----- Records shown -----

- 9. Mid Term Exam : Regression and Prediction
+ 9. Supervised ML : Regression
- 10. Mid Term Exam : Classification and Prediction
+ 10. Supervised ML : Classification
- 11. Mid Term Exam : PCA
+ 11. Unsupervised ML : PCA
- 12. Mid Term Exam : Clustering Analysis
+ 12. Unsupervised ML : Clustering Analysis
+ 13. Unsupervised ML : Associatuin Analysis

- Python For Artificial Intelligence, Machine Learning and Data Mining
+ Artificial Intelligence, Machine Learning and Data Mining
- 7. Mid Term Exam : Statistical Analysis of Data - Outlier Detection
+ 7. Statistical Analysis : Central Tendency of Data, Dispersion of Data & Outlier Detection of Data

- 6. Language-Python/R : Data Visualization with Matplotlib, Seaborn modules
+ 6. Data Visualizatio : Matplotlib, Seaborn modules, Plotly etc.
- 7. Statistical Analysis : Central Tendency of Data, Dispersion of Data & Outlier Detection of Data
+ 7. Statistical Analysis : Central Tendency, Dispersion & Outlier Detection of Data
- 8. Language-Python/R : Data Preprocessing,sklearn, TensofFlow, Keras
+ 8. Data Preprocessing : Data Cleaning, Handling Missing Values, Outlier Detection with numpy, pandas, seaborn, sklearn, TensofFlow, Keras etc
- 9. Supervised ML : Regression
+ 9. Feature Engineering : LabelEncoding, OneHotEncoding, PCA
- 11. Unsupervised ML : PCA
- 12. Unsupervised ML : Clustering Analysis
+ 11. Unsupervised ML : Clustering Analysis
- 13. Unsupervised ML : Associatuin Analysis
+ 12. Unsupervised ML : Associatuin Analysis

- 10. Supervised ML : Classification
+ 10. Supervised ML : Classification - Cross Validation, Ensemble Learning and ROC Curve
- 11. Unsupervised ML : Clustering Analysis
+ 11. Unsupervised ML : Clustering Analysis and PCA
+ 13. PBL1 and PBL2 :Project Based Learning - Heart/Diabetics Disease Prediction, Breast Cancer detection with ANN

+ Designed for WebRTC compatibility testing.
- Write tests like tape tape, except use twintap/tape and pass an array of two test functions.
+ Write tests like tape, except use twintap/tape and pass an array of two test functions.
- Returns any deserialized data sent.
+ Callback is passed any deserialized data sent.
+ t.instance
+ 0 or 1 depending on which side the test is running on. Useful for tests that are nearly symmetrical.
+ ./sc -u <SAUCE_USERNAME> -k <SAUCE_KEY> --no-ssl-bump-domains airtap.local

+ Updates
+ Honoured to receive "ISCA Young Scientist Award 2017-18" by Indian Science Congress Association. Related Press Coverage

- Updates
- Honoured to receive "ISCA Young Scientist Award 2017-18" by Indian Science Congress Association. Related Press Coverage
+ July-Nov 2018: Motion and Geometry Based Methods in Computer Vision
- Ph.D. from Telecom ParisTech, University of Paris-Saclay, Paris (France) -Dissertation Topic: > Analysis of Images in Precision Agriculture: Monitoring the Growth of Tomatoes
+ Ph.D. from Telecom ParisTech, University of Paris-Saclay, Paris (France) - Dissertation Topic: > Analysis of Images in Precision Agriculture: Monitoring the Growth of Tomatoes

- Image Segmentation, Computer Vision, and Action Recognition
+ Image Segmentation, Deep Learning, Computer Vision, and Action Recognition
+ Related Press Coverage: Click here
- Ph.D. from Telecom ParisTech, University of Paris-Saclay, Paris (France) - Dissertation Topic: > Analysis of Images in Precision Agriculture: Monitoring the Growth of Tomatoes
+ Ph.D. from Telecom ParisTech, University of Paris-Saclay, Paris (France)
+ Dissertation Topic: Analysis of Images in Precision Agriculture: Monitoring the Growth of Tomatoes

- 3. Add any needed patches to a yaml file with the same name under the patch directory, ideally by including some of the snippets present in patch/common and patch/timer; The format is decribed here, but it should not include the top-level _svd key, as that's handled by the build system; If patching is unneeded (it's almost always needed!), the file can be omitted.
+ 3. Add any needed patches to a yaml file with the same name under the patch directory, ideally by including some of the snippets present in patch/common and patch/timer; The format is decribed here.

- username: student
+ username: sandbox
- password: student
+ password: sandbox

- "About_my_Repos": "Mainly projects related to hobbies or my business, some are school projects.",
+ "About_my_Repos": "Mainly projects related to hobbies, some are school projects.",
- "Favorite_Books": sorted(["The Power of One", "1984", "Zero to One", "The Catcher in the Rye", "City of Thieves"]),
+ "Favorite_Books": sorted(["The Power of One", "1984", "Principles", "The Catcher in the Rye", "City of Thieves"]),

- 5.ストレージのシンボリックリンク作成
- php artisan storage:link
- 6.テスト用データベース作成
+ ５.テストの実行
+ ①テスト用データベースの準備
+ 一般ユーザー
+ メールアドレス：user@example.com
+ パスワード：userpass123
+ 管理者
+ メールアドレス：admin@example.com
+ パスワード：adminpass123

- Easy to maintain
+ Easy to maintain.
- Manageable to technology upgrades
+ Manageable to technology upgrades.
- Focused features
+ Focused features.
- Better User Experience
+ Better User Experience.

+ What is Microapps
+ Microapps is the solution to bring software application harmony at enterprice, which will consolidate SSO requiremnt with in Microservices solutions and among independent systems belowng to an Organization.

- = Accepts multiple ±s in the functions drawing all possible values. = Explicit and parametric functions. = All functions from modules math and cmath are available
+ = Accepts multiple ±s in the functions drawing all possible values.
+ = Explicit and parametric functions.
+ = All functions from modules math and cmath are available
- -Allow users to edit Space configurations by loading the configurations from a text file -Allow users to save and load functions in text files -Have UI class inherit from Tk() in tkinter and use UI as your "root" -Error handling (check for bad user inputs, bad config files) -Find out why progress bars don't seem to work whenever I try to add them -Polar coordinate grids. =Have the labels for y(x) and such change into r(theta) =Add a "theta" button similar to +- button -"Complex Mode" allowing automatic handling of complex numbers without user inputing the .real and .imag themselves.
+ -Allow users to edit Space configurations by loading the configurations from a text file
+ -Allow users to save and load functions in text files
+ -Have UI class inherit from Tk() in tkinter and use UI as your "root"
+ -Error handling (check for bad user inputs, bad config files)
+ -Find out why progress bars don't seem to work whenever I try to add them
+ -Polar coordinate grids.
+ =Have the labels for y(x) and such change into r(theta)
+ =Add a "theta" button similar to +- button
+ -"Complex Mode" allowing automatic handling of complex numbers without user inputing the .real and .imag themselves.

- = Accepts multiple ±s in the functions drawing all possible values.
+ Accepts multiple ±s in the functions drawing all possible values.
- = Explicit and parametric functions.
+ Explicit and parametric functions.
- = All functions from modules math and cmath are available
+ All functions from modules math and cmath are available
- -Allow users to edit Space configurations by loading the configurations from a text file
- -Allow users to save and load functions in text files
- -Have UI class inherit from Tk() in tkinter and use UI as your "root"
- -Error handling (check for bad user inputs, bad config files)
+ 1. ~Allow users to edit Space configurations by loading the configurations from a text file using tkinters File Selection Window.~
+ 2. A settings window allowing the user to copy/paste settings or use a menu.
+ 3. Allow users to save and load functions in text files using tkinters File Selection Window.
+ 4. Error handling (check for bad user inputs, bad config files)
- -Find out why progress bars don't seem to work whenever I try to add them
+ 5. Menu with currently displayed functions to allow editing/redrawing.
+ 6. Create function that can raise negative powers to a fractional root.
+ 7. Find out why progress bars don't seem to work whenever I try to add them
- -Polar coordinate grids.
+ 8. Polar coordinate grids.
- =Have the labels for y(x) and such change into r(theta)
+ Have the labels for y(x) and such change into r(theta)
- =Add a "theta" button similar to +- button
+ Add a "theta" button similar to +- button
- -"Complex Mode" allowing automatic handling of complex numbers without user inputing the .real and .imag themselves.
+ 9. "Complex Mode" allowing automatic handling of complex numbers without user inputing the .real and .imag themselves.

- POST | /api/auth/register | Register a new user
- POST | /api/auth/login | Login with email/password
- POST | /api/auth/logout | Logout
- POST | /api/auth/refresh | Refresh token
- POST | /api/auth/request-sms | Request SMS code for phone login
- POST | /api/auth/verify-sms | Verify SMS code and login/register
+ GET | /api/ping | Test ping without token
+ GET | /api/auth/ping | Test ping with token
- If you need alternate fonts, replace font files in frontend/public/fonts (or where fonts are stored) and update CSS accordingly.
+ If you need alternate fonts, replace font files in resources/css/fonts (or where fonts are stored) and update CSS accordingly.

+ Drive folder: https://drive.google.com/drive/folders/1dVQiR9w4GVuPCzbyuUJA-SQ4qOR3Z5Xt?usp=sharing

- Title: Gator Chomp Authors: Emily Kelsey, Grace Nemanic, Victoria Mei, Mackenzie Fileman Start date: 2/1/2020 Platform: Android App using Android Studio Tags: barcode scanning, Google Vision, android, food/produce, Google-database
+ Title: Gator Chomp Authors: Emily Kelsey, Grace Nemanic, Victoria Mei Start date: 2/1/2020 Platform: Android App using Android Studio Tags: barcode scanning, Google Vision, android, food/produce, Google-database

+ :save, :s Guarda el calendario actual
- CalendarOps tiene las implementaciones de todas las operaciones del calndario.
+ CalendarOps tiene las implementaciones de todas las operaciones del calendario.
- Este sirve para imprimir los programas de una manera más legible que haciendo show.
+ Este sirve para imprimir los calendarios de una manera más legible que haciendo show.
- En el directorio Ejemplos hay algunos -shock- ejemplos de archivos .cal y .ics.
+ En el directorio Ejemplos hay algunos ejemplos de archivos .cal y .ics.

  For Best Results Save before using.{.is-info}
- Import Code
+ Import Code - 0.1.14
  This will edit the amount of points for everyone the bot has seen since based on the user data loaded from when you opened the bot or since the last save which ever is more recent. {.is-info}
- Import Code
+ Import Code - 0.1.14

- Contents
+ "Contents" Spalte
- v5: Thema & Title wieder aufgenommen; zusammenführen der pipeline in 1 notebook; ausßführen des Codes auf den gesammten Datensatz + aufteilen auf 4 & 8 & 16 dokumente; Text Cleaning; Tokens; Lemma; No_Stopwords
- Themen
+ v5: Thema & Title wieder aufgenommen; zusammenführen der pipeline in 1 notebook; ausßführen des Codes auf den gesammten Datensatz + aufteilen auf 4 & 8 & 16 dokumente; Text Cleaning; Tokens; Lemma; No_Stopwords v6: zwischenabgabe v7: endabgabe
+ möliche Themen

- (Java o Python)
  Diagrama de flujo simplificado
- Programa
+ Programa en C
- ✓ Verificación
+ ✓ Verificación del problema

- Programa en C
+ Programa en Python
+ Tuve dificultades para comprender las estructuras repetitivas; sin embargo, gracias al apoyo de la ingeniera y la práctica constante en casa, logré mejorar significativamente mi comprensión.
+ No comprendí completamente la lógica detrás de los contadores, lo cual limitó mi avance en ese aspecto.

-----

§ What you should do:
Pull out all lines containing the word "sklearn" from the entries above.

§ Response to this task:
- 8. Language-Python/R : Data Preprocessing,sklearn, TensofFlow, Keras
+ 8. Data Preprocessing : Data Cleaning, Handling Missing Values, Outlier Detection with numpy, pandas, seaborn, sklearn, TensofFlow, Keras etc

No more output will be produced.